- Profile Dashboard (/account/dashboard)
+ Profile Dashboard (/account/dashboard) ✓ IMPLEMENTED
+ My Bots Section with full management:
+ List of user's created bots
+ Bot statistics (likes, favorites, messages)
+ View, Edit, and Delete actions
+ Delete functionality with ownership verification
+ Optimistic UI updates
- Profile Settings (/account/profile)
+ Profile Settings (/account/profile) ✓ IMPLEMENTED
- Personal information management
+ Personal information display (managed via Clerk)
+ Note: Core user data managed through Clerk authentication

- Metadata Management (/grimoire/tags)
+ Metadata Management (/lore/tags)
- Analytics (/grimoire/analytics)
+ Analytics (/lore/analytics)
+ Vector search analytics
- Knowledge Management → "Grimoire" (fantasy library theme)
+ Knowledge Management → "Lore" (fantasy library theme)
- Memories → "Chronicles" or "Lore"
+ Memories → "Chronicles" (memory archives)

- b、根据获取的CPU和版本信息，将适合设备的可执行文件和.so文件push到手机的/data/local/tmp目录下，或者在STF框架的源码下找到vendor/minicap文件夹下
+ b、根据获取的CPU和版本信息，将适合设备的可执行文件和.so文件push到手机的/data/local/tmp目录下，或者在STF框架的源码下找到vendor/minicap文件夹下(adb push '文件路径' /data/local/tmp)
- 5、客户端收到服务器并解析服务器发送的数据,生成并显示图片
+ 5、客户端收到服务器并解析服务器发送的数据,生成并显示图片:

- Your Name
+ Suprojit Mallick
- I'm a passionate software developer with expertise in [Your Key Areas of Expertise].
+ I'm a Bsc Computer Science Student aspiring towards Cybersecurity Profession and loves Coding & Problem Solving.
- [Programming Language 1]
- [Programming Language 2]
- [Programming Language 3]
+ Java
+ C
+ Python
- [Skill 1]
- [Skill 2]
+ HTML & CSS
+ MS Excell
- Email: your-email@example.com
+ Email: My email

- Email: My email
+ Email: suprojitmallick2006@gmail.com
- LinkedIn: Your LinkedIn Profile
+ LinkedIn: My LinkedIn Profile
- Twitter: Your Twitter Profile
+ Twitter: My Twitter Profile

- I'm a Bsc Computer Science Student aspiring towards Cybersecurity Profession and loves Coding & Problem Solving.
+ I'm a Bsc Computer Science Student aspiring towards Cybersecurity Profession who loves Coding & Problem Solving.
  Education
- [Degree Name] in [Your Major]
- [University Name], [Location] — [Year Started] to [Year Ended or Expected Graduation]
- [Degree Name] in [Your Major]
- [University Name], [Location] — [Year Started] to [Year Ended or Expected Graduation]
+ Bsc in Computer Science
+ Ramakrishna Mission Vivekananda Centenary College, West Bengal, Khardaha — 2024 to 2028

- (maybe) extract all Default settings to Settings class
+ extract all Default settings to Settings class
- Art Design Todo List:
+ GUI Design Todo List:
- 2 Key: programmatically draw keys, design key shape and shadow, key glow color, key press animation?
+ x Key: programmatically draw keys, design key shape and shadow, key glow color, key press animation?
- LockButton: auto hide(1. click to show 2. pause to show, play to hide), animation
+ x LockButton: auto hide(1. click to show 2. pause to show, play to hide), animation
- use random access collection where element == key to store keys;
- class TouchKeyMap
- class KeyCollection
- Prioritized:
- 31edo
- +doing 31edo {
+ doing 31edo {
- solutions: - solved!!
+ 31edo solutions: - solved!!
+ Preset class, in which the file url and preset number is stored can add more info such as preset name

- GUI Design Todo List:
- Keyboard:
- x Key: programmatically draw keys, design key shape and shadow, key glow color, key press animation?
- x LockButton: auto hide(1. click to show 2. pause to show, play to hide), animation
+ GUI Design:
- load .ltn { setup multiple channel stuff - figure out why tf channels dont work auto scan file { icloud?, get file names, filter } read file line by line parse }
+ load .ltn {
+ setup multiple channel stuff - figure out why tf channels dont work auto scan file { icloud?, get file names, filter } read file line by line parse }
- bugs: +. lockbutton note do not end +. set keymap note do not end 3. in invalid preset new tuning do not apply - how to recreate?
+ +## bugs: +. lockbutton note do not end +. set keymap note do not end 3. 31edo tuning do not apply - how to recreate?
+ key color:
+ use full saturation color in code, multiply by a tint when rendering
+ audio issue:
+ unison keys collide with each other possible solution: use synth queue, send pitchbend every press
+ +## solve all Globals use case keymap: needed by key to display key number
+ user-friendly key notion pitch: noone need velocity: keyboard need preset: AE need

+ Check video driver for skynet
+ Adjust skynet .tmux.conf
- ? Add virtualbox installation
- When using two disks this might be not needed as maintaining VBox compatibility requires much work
☆ ☆ ☆ ☆
■ Brief:
Retype word for word everything in the listing above from the line that holds "(managed via Clerk)" down to the line that holds "- b、根据获取的CPU和版". Keep both end lines and leave out the rest.

■ Expected output:
+ Personal information display (managed via Clerk)
+ Note: Core user data managed through Clerk authentication

- Metadata Management (/grimoire/tags)
+ Metadata Management (/lore/tags)
- Analytics (/grimoire/analytics)
+ Analytics (/lore/analytics)
+ Vector search analytics
- Knowledge Management → "Grimoire" (fantasy library theme)
+ Knowledge Management → "Lore" (fantasy library theme)
- Memories → "Chronicles" or "Lore"
+ Memories → "Chronicles" (memory archives)

- b、根据获取的CPU和版本信息，将适合设备的可执行文件和.so文件push到手机的/data/local/tmp目录下，或者在STF框架的源码下找到vendor/minicap文件夹下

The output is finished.